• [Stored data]
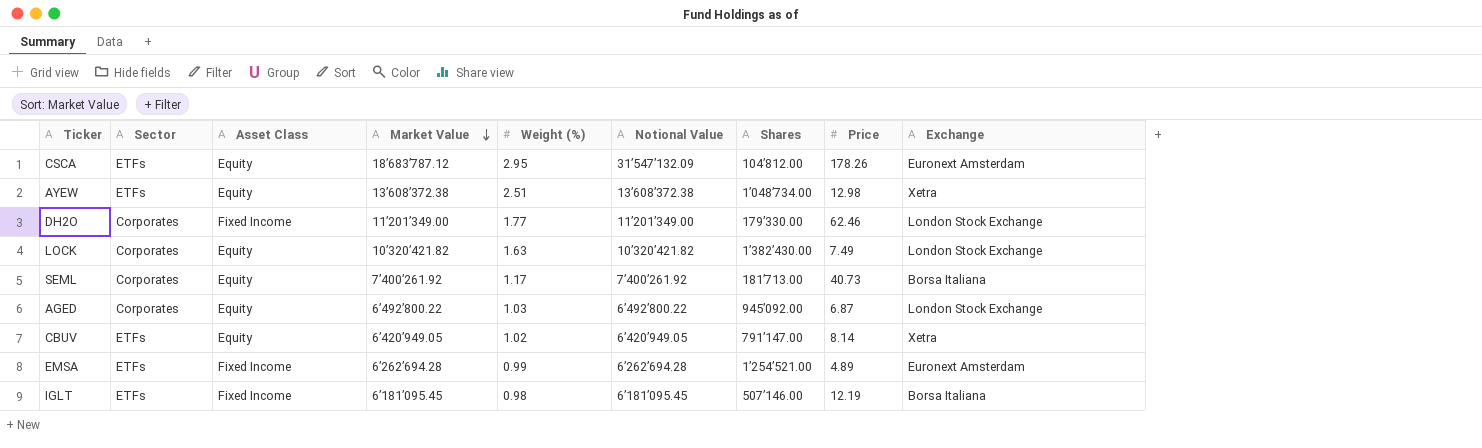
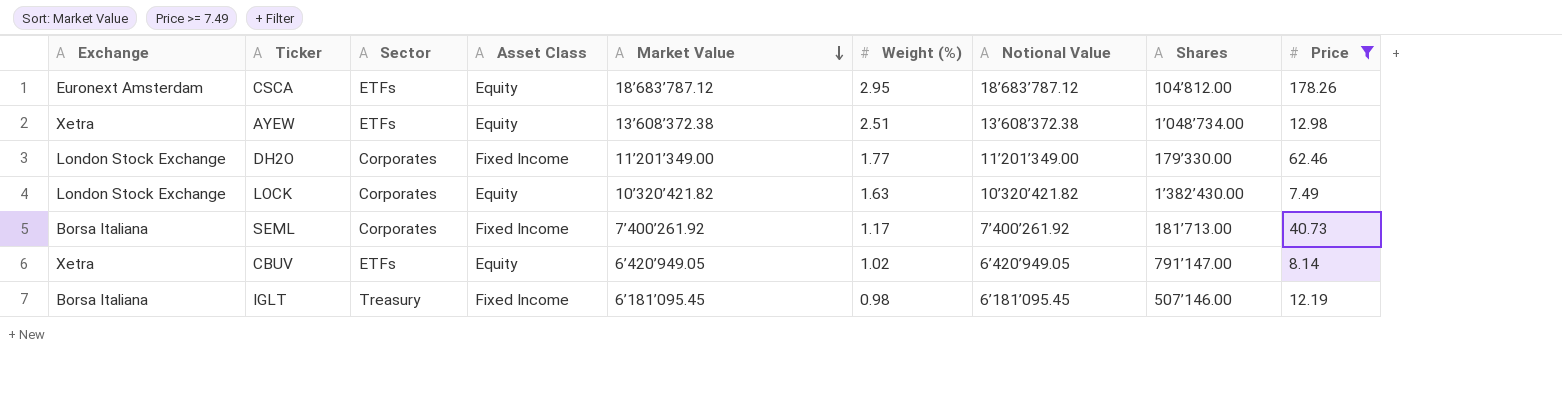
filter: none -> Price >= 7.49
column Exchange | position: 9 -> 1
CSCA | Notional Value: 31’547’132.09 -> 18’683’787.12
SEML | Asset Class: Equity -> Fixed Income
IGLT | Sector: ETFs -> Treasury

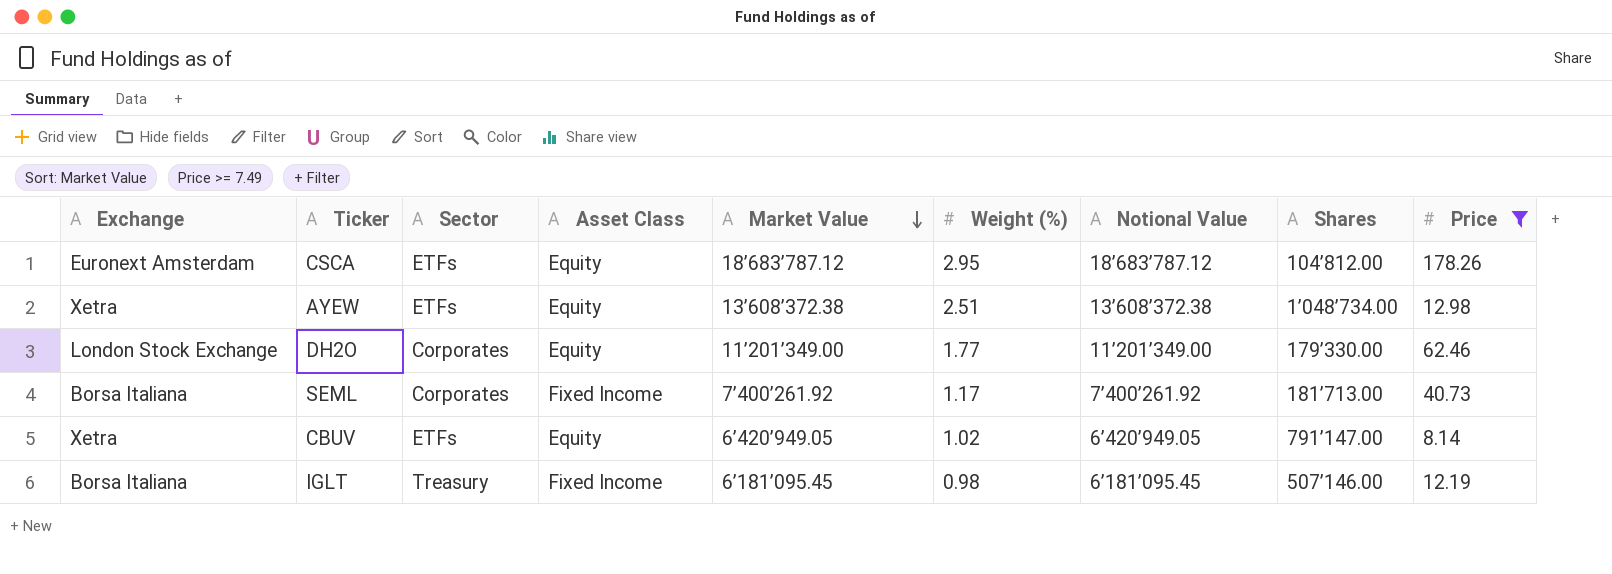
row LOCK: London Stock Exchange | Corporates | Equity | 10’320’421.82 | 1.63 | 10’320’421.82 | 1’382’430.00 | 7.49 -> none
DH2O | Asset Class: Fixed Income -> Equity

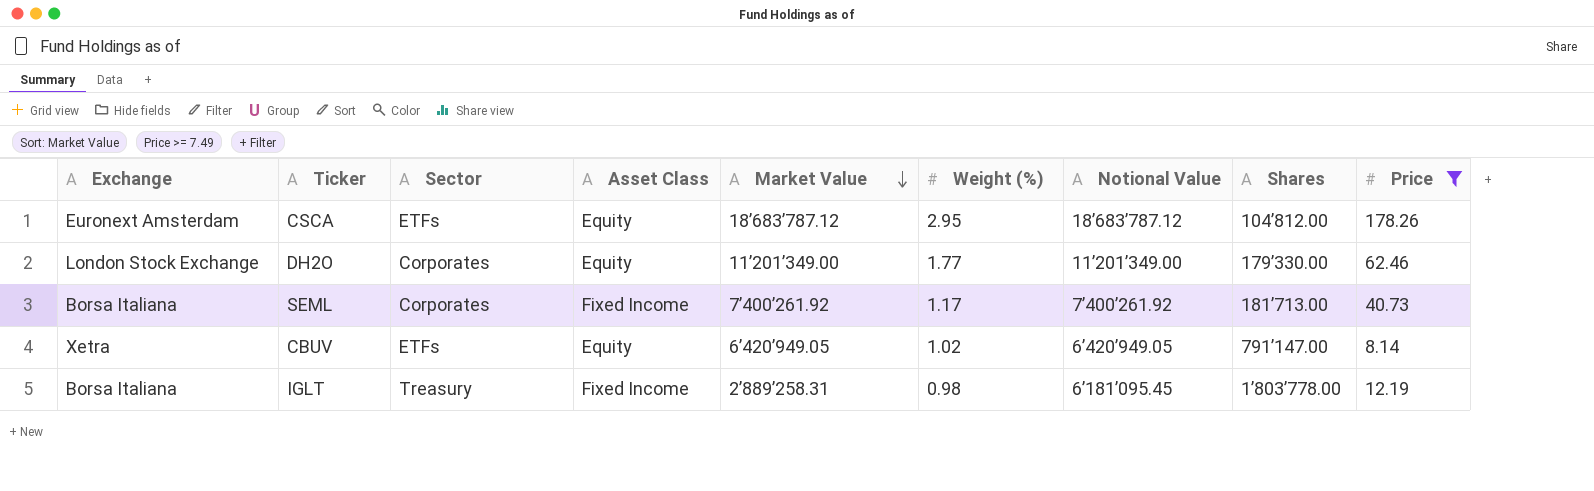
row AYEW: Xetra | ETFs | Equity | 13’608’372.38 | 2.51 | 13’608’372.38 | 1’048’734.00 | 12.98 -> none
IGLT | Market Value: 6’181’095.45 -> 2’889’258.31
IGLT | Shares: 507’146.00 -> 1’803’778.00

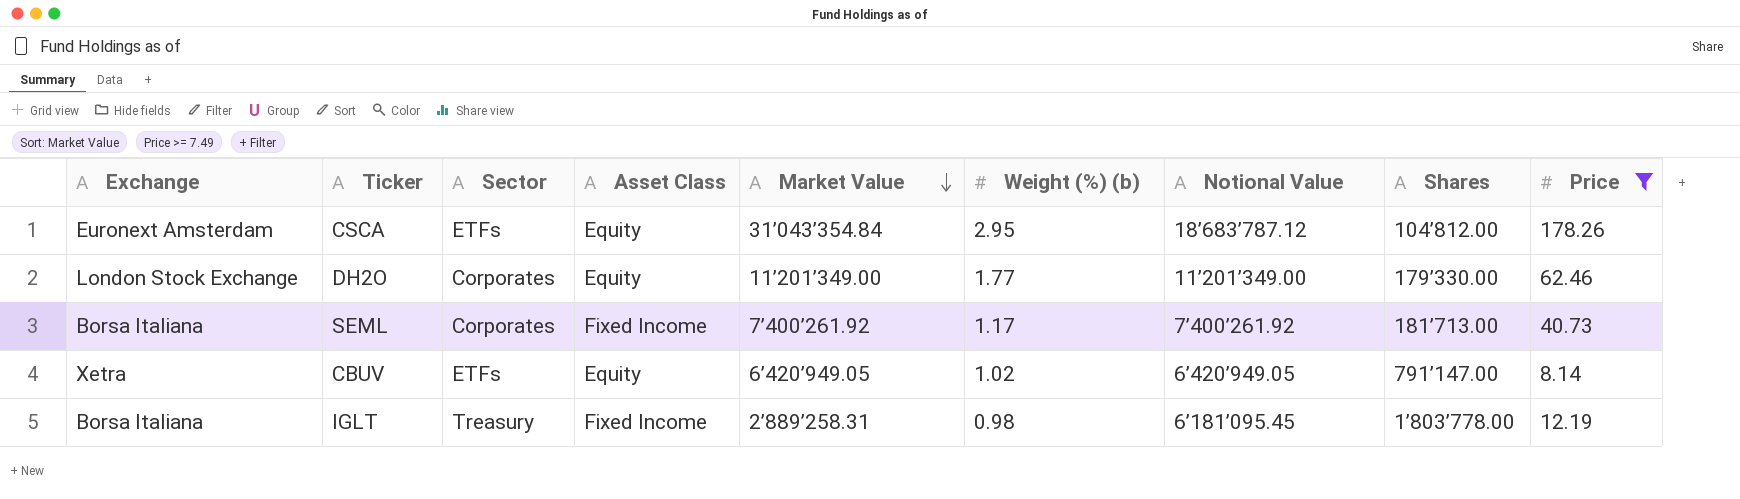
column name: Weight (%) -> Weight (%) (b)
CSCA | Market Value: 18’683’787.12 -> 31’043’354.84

==

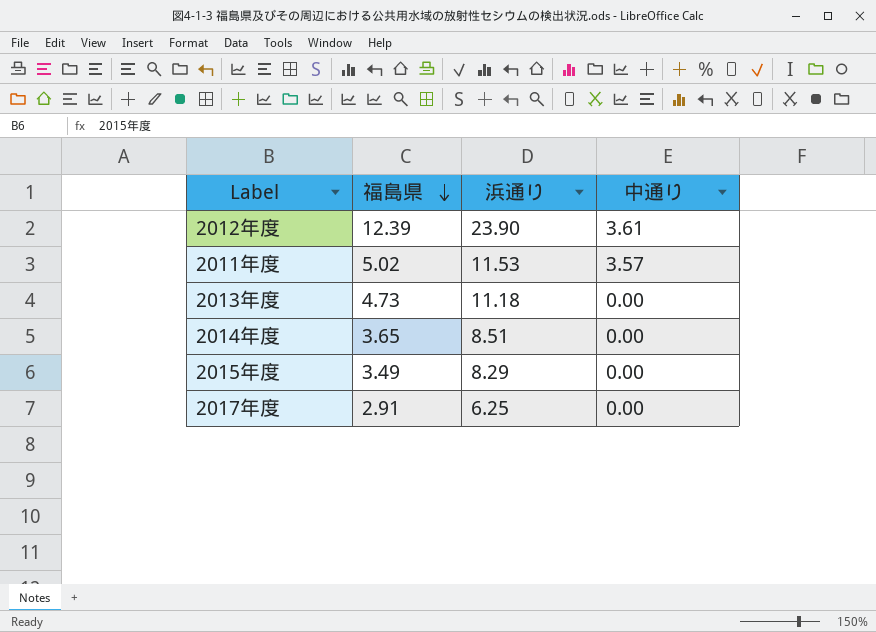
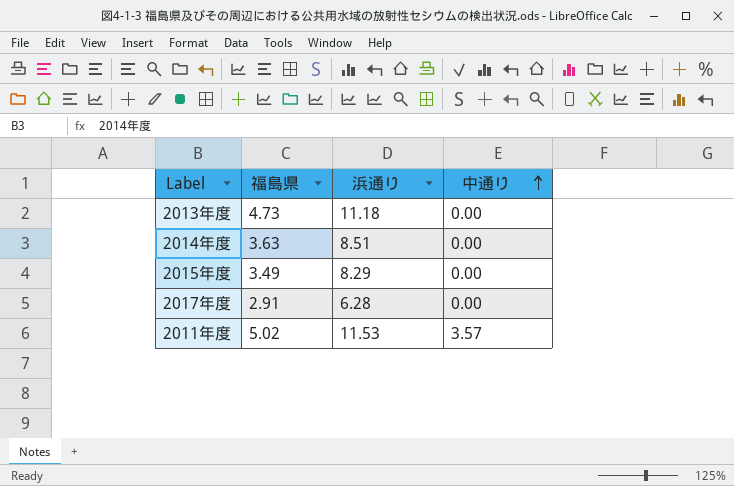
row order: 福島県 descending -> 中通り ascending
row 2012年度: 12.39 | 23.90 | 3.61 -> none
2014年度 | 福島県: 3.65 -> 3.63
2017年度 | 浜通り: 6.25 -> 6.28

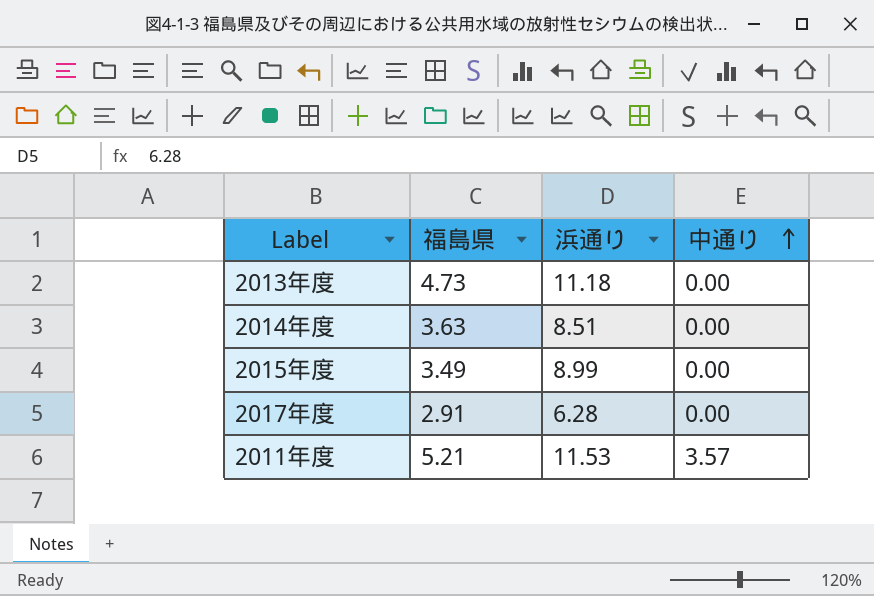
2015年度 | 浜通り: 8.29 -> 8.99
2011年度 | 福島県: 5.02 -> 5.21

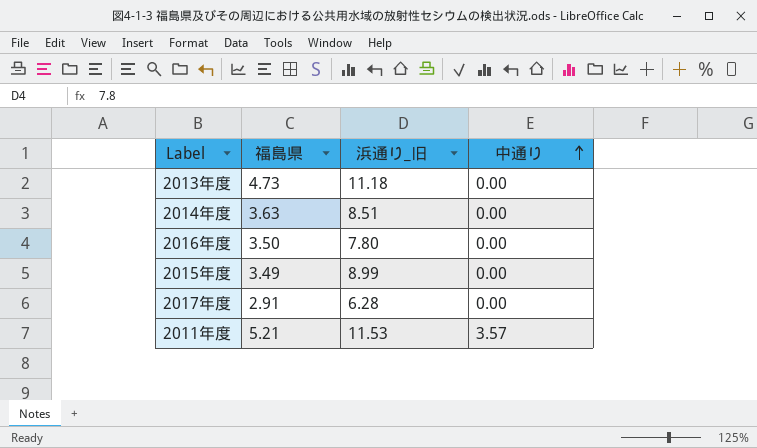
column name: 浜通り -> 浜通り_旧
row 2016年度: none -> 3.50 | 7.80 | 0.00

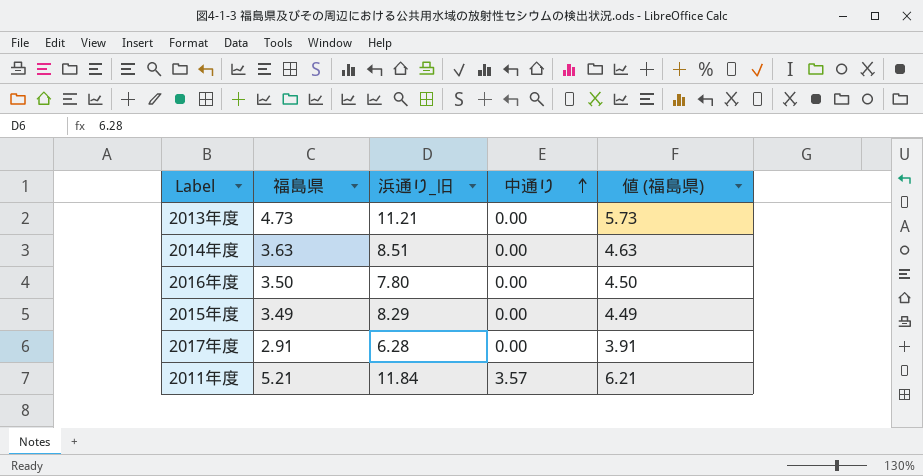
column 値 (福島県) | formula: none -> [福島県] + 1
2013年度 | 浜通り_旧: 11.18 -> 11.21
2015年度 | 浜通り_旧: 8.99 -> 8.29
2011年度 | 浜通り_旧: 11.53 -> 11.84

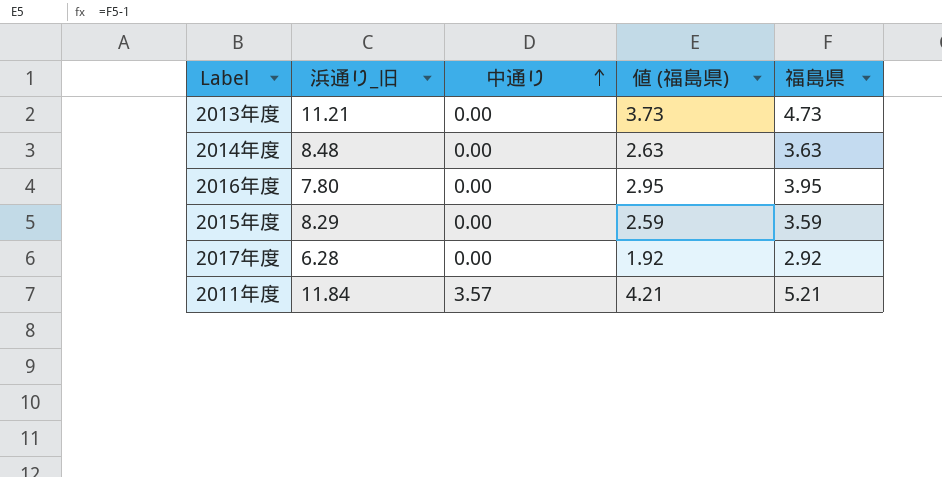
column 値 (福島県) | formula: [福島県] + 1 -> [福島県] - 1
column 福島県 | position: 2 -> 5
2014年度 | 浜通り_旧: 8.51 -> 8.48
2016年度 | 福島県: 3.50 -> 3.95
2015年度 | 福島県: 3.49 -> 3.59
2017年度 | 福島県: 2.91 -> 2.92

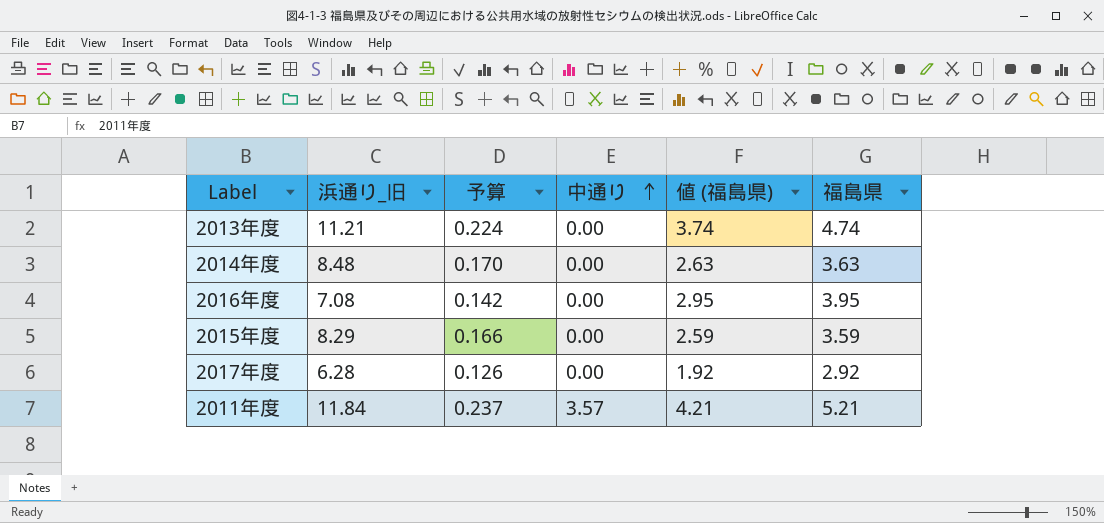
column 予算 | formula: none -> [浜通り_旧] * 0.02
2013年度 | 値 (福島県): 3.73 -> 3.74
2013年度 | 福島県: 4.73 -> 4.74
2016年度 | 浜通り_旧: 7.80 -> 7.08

• [TASK REQUIREMENTS] The lines to reproduce run from the one above containing "2015年度 | 浜通り_旧: 8.99 -> 8.29" through the one containing "2016年度 | 浜通り_旧: 7.80 -> 7.08". Copy them exactly and leave out all pictures.

• [SOLUTION]
2015年度 | 浜通り_旧: 8.99 -> 8.29
2011年度 | 浜通り_旧: 11.53 -> 11.84

column 値 (福島県) | formula: [福島県] + 1 -> [福島県] - 1
column 福島県 | position: 2 -> 5
2014年度 | 浜通り_旧: 8.51 -> 8.48
2016年度 | 福島県: 3.50 -> 3.95
2015年度 | 福島県: 3.49 -> 3.59
2017年度 | 福島県: 2.91 -> 2.92

column 予算 | formula: none -> [浜通り_旧] * 0.02
2013年度 | 値 (福島県): 3.73 -> 3.74
2013年度 | 福島県: 4.73 -> 4.74
2016年度 | 浜通り_旧: 7.80 -> 7.08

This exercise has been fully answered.